Posts by Ian&Steve C.

21) (Message 8011)
Posted 18 Sep 2023 by Ian&Steve C.
Post:
Radeon HD 6900 is a 13-year-old trash.
https://www.techpowerup.com/gpu-specs/radeon-hd-6950.c405

on the other hand, AMD Radeon RX 6900 is pretty recent
https://www.techpowerup.com/gpu-specs/radeon-rx-6900-xt.c3481

similar name, but very different cards :) in theory, the old card could run these tasks (it has only 2GB of memory), but don't expect ANY performance. I would estimate 6 hours / WU @ 150W ...

support for old hardware is welcome, but this doesn't really make sense. These days, the most low-end or even integrated GPUs are much more powerful & efficient than this card.

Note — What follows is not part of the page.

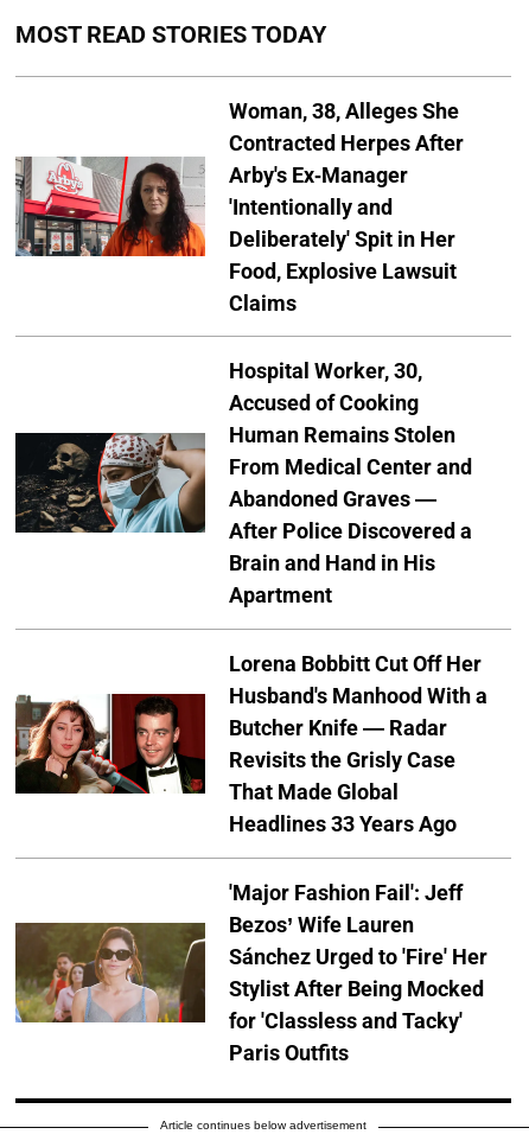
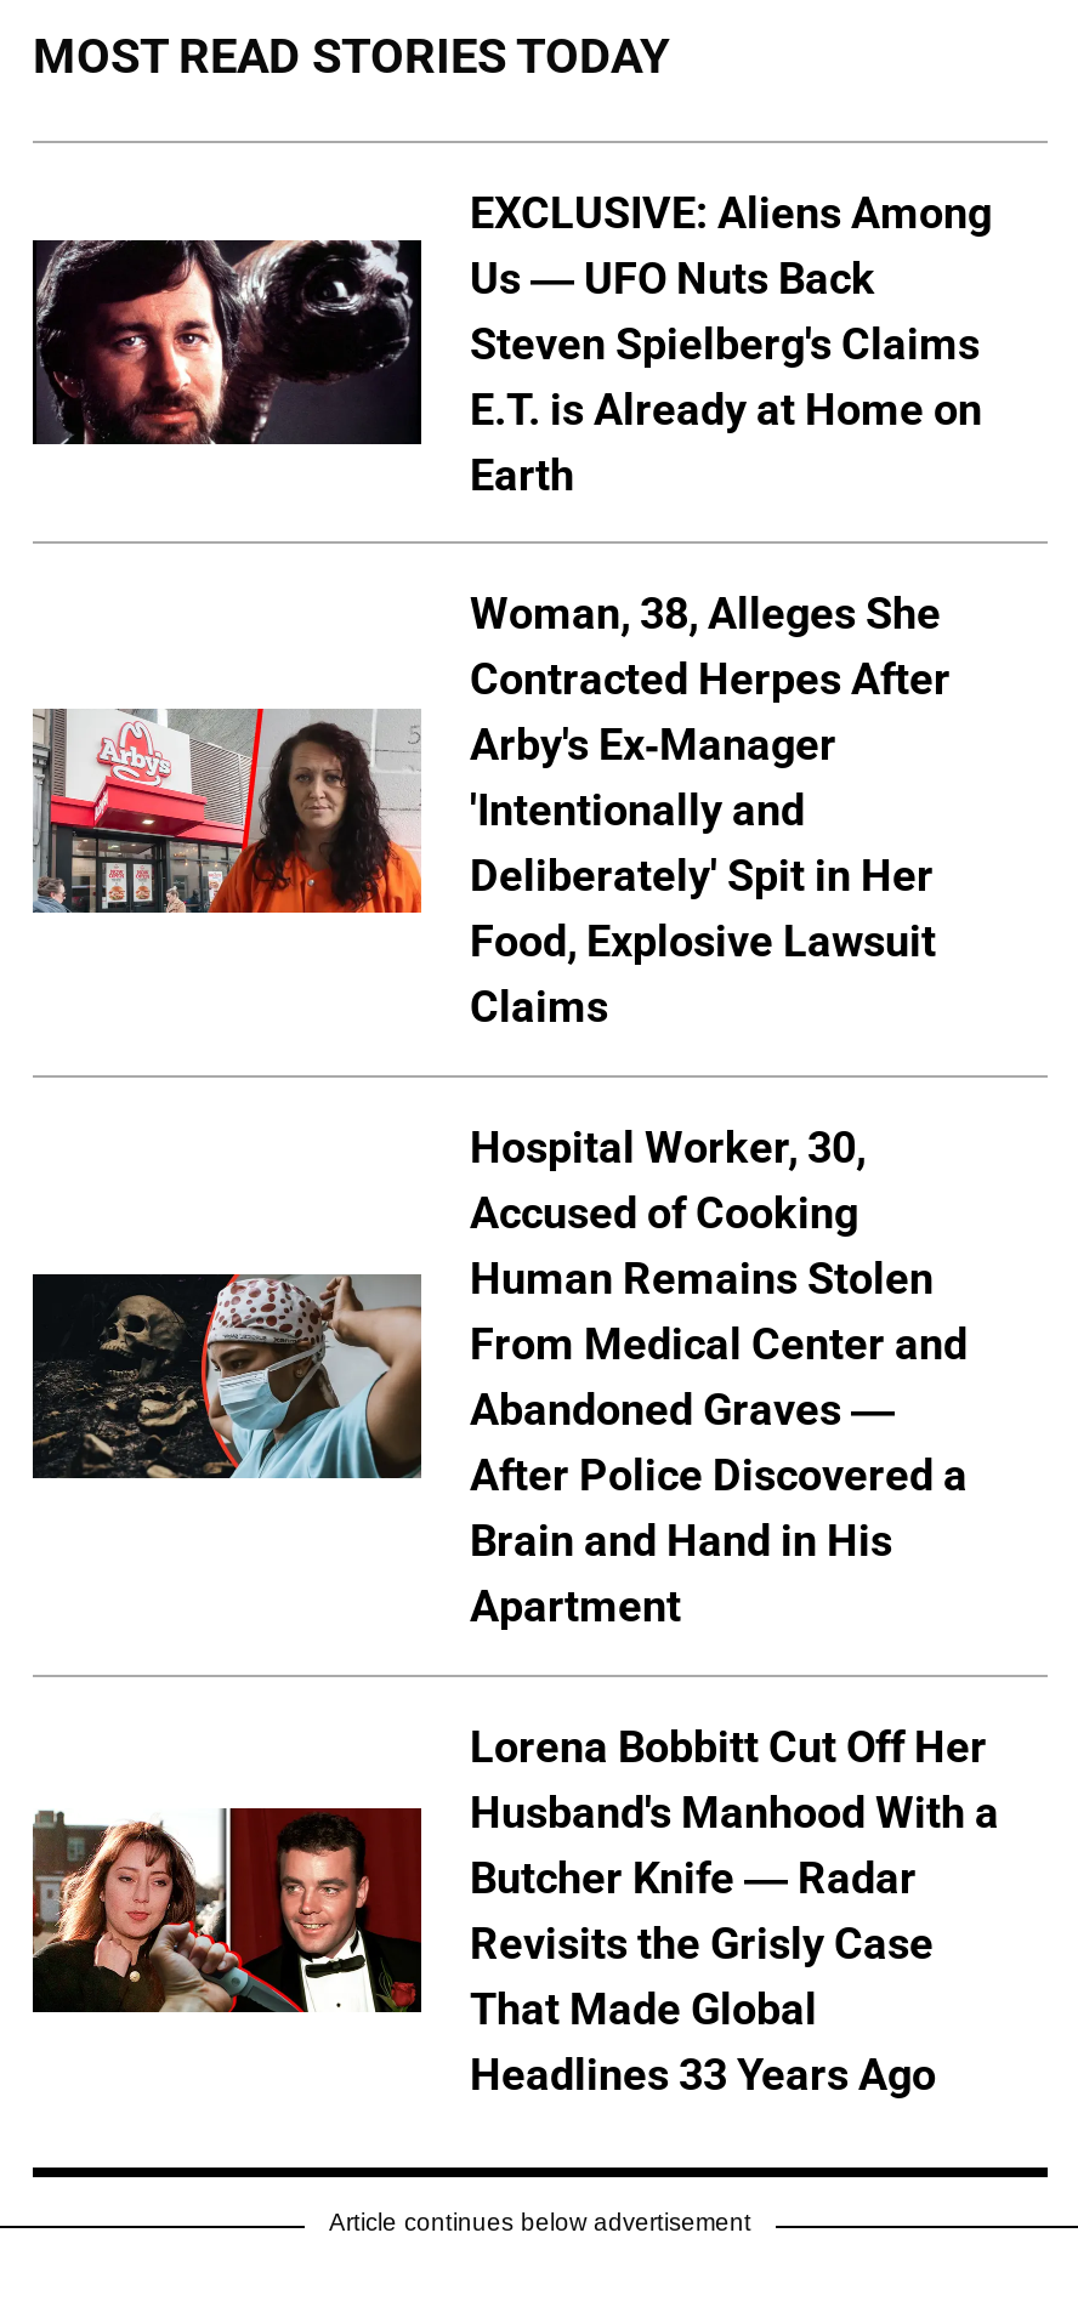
none -> [30,186,992,499] [image] | EXCLUSIVE: Aliens Among | Us — UFO Nuts Back | Steven Spielberg's Claims | E.T. is Already at Home on | Earth
moved [13,98,487,836] -> [28,588,999,2100]: [image] | Woman, 38, Alleges She | Contracted Herpes After | ... | That Made Global | Headlines 33 Years Ago
[14,880,487,1065] [image] | 'Major Fashion Fail': Jeff | Bezos’ Wife Lauren | Sánchez Urged to 'Fire' Her | Stylist After Being Mocked | for 'Classless and Tacky' | Paris Outfits -> none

agreed. I'm not sure how much VRAM is being used by the AMD app here, but very possible 2GB isnt enough. and yes it will be VERY slow.
22) (Message 7999)
Posted 17 Sep 2023 by Ian&Steve C.
Post:
what's the power draw for those 6 mins?
23) (Message 7995)
Posted 17 Sep 2023 by Ian&Steve C.
Post:
what does the event log say? is it asking for GPU work? in general projects only give you what the client asks for. so if the client isnt asking, it wont get.

my hunch is that it's something up with the account manager. remove it and see if you get work. if you do then you know BAM is the issue.
24) (Message 7974)
Posted 16 Sep 2023 by Ian&Steve C.
Post:
since the app is more serialized, latest gen cards with high clock speeds seem to excel. that being the AMD 7000 series and nvidia 4000 series with clocks exceeding 2.5GHz. with more of an edge to the nvidia/CUDA cards still.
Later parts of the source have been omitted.